Photons created in the sun (per second) can be estimated, but those are fusion gamma rays.

The sun burns about $564$ million tons of hydrogen per second. (Source), and 1 mole is $6.022 \times 10^{23}$ atoms, and you have $1$ mole of hydrogen having a mass of about $1.0794$ grams. You need about $840,000$ moles of hydrogen to equal $1$ ton, therefore $6.022 \times 10^{23} \times 8.4 \times 10^5 \times 5.64 \cdot 10^8$ hydrogen atoms get converted per second, and $1$ hydrogen as it undergoes fusion (correct me if I get this wrong) $\mathrm {H + H = D +e^+} $ (and Positron hits an electron and goes poof) and $\mathrm {D + D = H}$, so you get minimum $2.5$ photons per hydrogen (possibly a bit more as you sometimes get $\mathrm {D + H = T}$ and $\mathrm {T}$ decays into $\mathrm {^3He}$.

but doing the math, $2.5 \times 6.022 \times 8.4 \times 5.64 \times 10^{23 + 5 + 8}$ you get about $7 \times 10^{38}$ photons (gamma rays) per second created inside the sun, and if each of these spends an average of $100,000$ years inside the sun (estimates vary), multiply that by $3.1 \times 10^{12}$ seconds and you get about $2.2 \times 10^{51}$ photons in the sun that were created in the sun.
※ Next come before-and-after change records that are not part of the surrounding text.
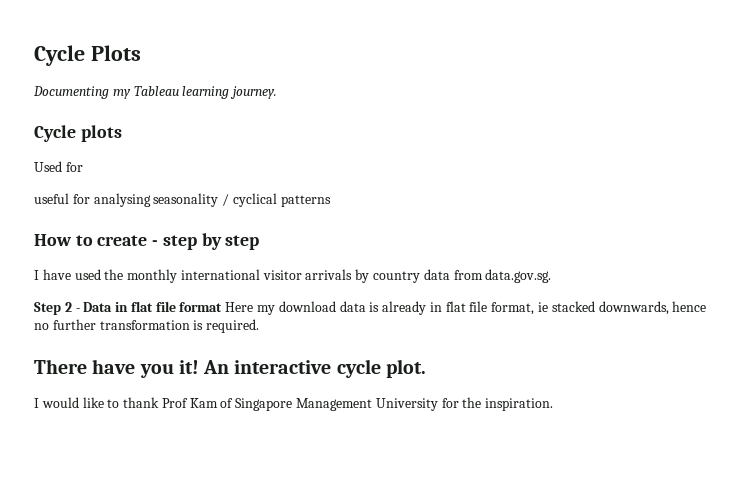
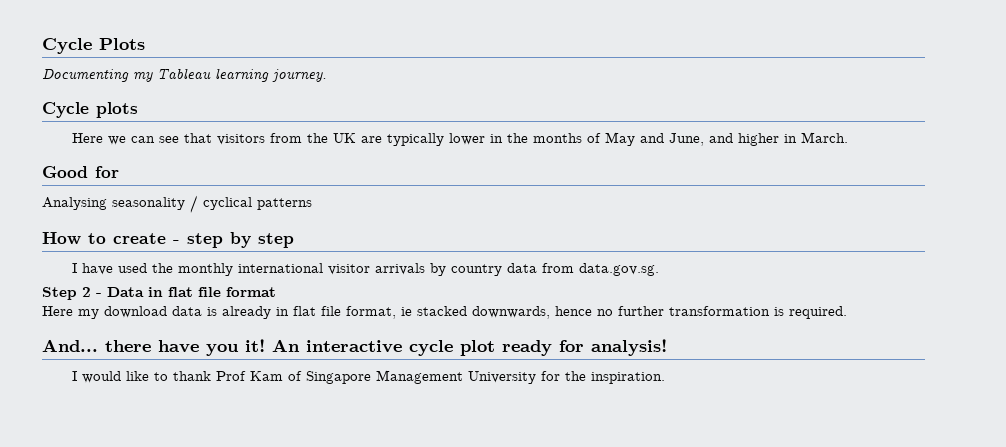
[34,161,83,172] [34,193,151,207] Used for // useful for analysing -> [72,132,849,146] [42,166,119,178] [42,197,107,210] Here we can see that visitors from the UK are typically lower in the months of May and June, and higher in March. // Good for // Analysing
(223, 307) none -> (276, 292) //
[34,359,87,374] There -> [42,339,151,352] And... there
[385,359,426,378] plot. -> [460,339,667,356] plot ready for analysis!

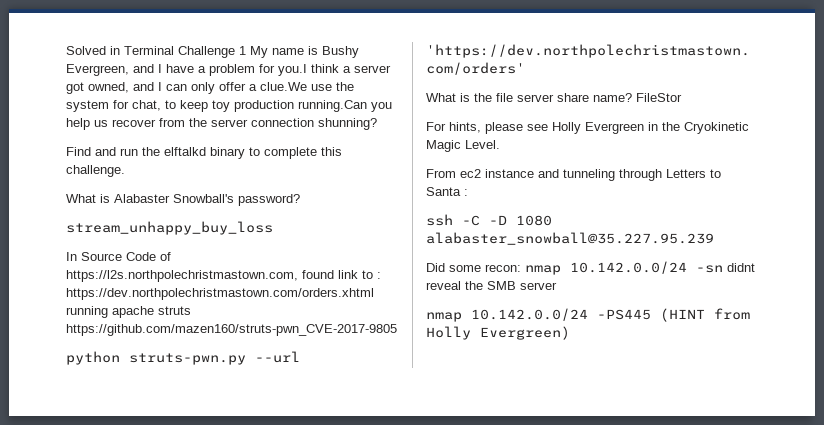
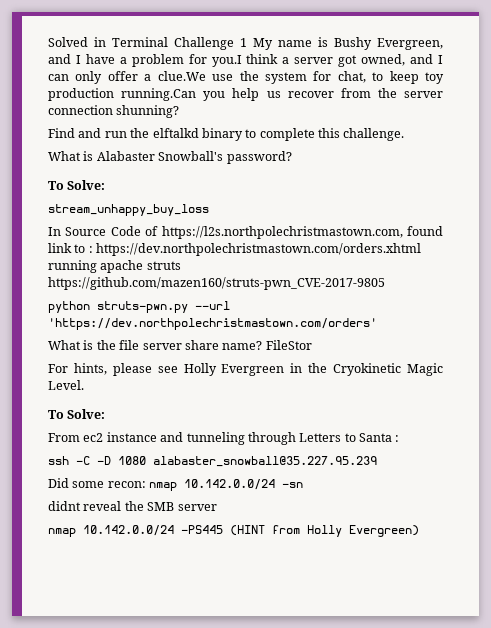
(300, 200) none -> [48,180,106,190] // To Solve:
(500, 144) none -> [48,409,106,419] // To Solve:
(723, 269) none -> (304, 485) //

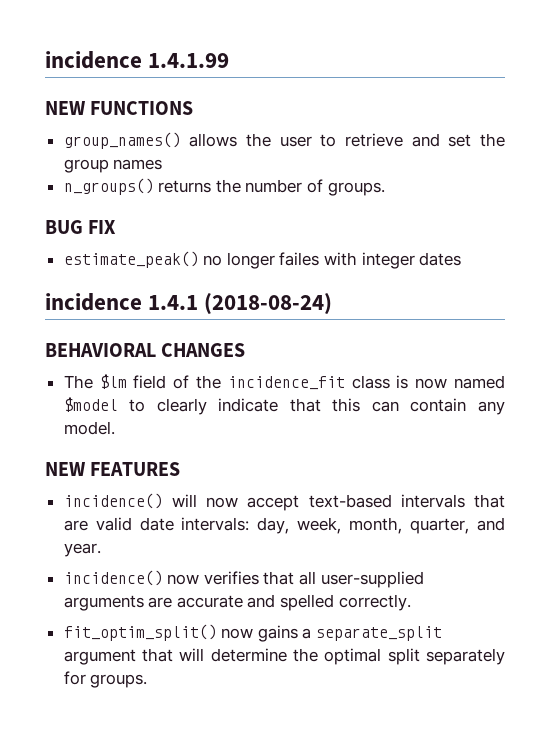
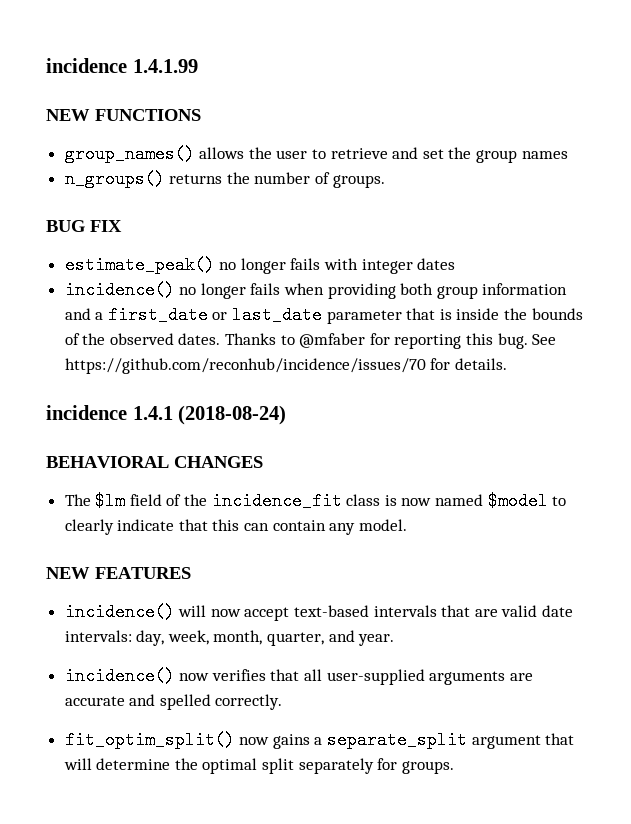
[279,252,320,266] failes -> [290,258,321,270] fails
(462, 259) none -> [64,281,568,299] [64,306,583,324] [64,333,557,349] [64,358,507,374] // incidence() no longer fails when providing both group information and a first_date or last_date parameter that is inside the bounds of the observed dates. Thanks to @mfaber for reporting this bug. See https://github.com/reconhub/incidence/issues/70 for details.

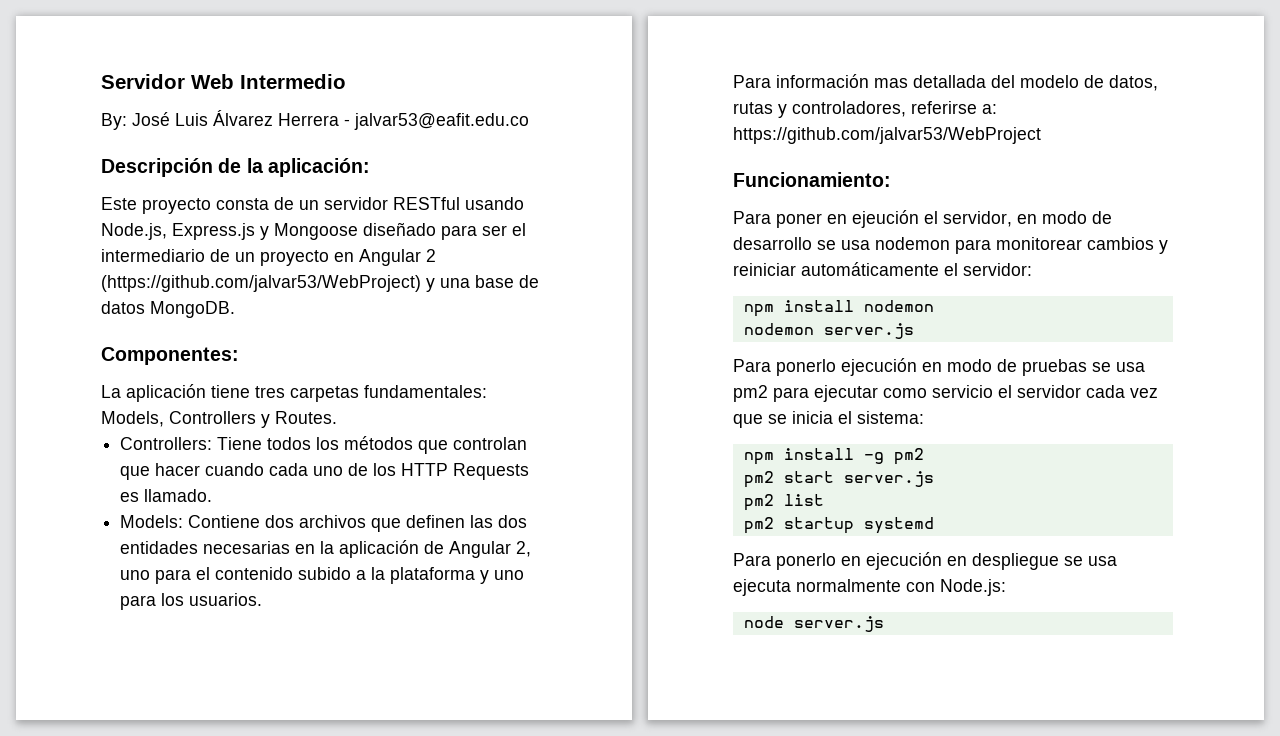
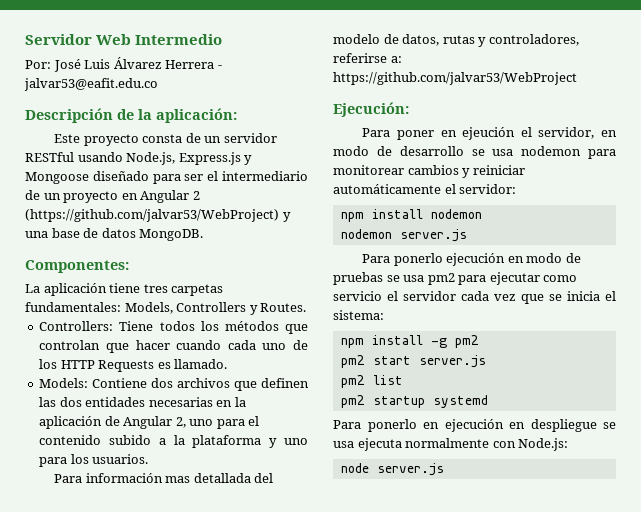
[101,113,127,130] By: -> [25,60,51,69] Por:
[733,172,891,187] Funcionamiento: -> [333,102,409,117] Ejecución:

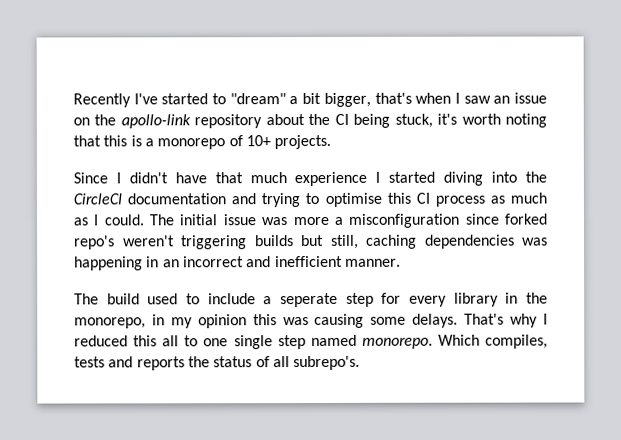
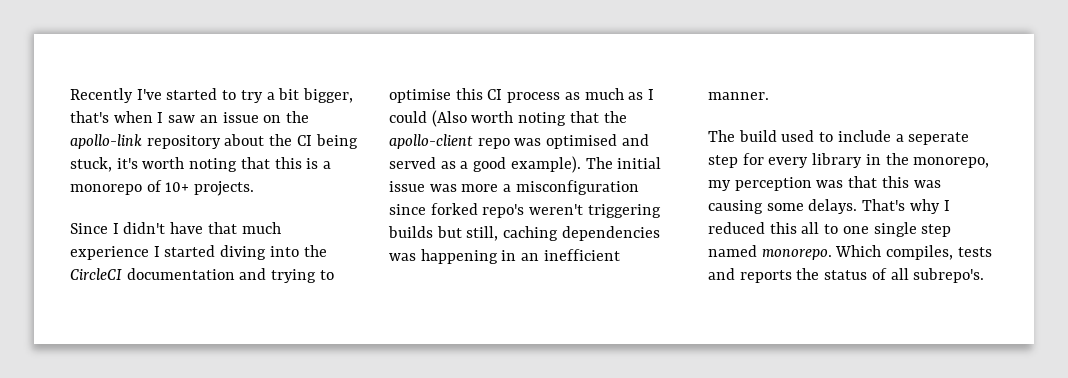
[229,93,286,105] "dream" -> [240,90,263,103] try
[103,214,145,226] could. -> [389,110,627,127] [389,134,649,149] [389,156,581,173] could (Also worth noting that the apollo-client repo was optimised and served as a good example).
[182,256,272,268] incorrect and -> (540, 257) none
[151,314,247,329] in my opinion -> [708,176,878,191] my perception was that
The actual numbers of photons in the sun is likely a fair bit greater than that.

If we us the creation to emit ratio as an estimate, and I have no idea if that's consistent, there's a good chance it's not, but the sun creates 7 x 10 ^ 38th photons per second and it emits about 1 x 10 ^ 45th photons per second, (Source), so that's a ratio of about 1.4 x 10 ^ 6 creation to emit ratio. it makes sense that as a gamma ray works it's way through a nearly endless sea of atoms, it would lose energy into other photons as well as temperature, so 1 gamma ray photon in the middle of the sun creates many photons on it's way to the surface of the sun - perhaps as many as 1.4 million, but if I was to guess, I would say it's less.

Using the 100,000 year estimate for how long a photon stays in the sun, 1.4 x 10 ^ 6 x 2.2 x 10 ^ 51 = about 3.1 x 10 ^ 57

How many atoms are in the sun? (Source): About 1.2 x 10^57

So, perhaps, there are more photons in the sun than atoms, but that's a very rough estimate, and the numbers are too close to call.

Perhaps a better way to calculate would be to estimate how many photons an atom of a certain temperature emits per second, but I couldn't find any quick reference to that. Plasma likely behaves quite differently than the atoms closer to the surface but (perhaps) cool enough to hold onto some semblance of electron orbitals.

Another way to count might include virtual photons and photons used in communicating the electromagnetic force in which case, photons probably significantly outnumber the number of atoms. That's probably not a very good answer, but I thought I'd throw it out there.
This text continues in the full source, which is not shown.